= Raw data =
== Segment start ==
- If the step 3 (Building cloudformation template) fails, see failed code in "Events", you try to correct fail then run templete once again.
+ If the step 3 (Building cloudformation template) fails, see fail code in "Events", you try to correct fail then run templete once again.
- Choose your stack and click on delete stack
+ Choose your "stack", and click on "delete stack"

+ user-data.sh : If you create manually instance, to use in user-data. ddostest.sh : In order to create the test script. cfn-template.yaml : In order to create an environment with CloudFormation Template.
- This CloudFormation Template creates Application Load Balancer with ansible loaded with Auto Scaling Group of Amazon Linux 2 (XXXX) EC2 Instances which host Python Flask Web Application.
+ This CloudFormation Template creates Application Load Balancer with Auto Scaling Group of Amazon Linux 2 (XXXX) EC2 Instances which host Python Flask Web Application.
== Segment end ==
== Segment start ==
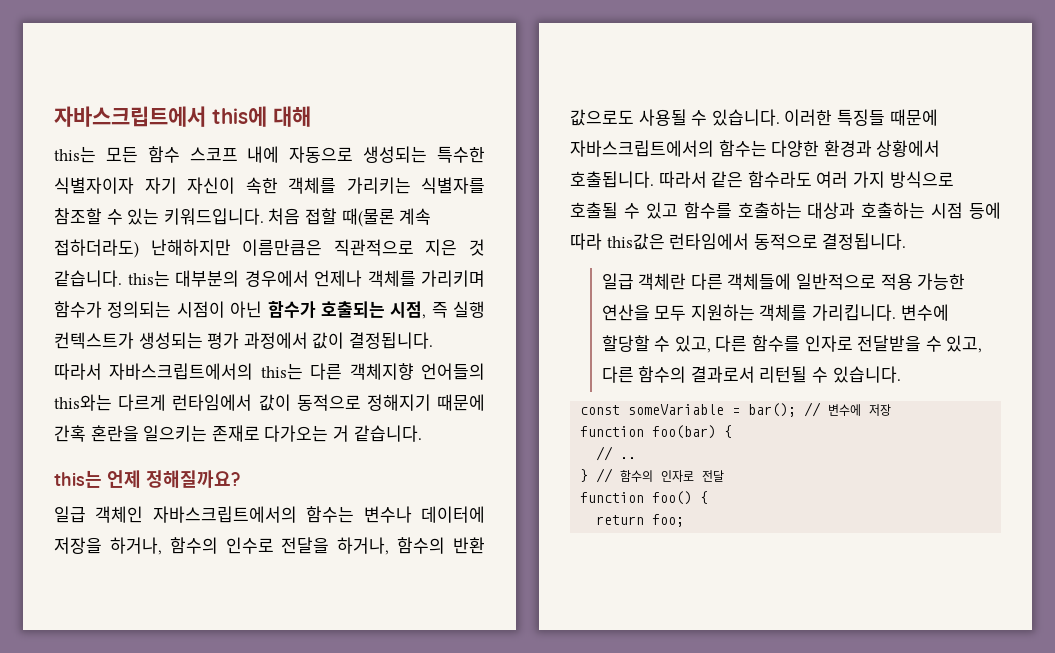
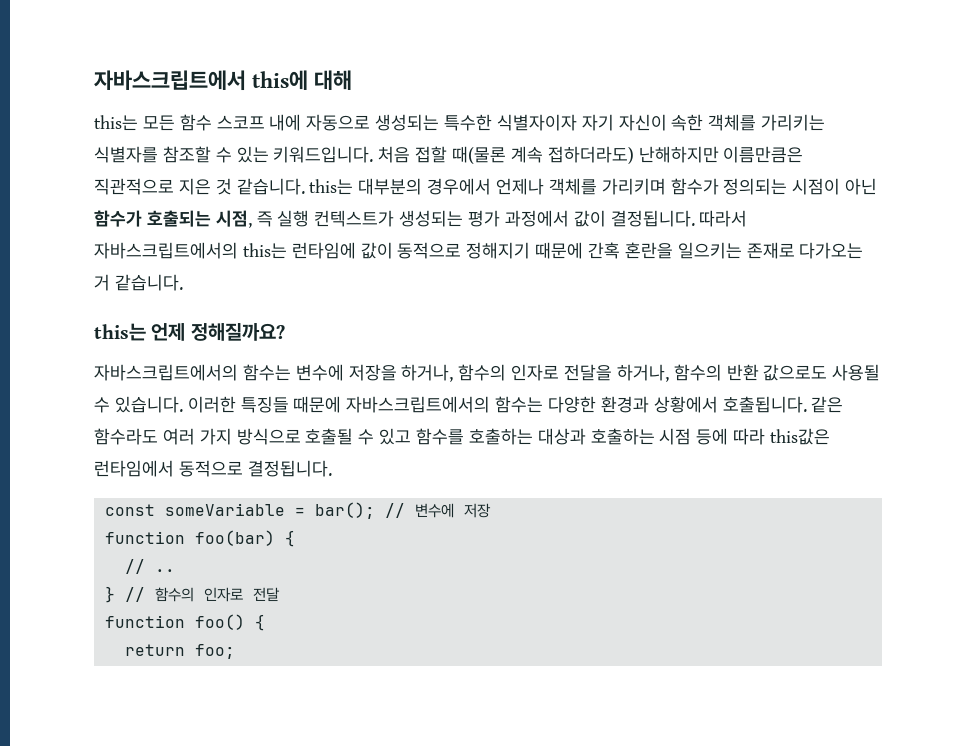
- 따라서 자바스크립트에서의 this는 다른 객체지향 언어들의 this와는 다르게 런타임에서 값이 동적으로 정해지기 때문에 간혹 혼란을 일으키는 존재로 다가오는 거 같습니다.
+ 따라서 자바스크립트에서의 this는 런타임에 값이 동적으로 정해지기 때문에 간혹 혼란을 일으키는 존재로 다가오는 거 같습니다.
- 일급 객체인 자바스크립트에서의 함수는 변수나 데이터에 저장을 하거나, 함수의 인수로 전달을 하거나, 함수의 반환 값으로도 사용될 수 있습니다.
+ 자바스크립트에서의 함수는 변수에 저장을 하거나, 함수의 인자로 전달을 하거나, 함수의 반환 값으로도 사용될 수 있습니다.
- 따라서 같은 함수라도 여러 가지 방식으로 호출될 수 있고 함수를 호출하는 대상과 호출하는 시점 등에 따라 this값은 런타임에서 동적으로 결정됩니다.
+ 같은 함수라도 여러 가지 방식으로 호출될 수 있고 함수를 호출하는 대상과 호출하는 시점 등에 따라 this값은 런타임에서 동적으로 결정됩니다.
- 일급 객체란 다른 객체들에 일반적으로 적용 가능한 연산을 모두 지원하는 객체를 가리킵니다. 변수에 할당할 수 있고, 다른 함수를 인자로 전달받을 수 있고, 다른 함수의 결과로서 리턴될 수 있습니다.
== Segment end ==
== Segment start ==
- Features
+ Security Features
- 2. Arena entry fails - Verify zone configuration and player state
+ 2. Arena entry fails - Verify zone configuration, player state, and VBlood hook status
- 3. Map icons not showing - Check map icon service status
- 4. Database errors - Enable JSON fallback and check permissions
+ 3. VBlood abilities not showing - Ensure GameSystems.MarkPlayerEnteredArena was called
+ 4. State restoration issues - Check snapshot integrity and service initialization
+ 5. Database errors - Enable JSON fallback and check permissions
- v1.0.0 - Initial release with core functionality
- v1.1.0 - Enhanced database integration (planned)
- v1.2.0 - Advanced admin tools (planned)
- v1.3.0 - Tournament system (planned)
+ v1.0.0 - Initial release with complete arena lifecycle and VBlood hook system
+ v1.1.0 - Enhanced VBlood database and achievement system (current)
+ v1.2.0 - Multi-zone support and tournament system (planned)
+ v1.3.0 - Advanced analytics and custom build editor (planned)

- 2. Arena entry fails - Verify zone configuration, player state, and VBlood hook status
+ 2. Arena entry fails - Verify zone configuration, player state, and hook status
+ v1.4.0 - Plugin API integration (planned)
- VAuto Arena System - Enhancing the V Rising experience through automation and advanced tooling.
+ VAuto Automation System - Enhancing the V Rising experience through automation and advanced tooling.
== Segment end ==
= Try it =
The entries above hold a line with "- v1.1.0 - Enhanced" and a later line with "VAuto Automation System". Write out exactly those lines and all lines between, nothing more.

= Written answer =
- v1.1.0 - Enhanced database integration (planned)
- v1.2.0 - Advanced admin tools (planned)
- v1.3.0 - Tournament system (planned)
+ v1.0.0 - Initial release with complete arena lifecycle and VBlood hook system
+ v1.1.0 - Enhanced VBlood database and achievement system (current)
+ v1.2.0 - Multi-zone support and tournament system (planned)
+ v1.3.0 - Advanced analytics and custom build editor (planned)

- 2. Arena entry fails - Verify zone configuration, player state, and VBlood hook status
+ 2. Arena entry fails - Verify zone configuration, player state, and hook status
+ v1.4.0 - Plugin API integration (planned)
- VAuto Arena System - Enhancing the V Rising experience through automation and advanced tooling.
+ VAuto Automation System - Enhancing the V Rising experience through automation and advanced tooling.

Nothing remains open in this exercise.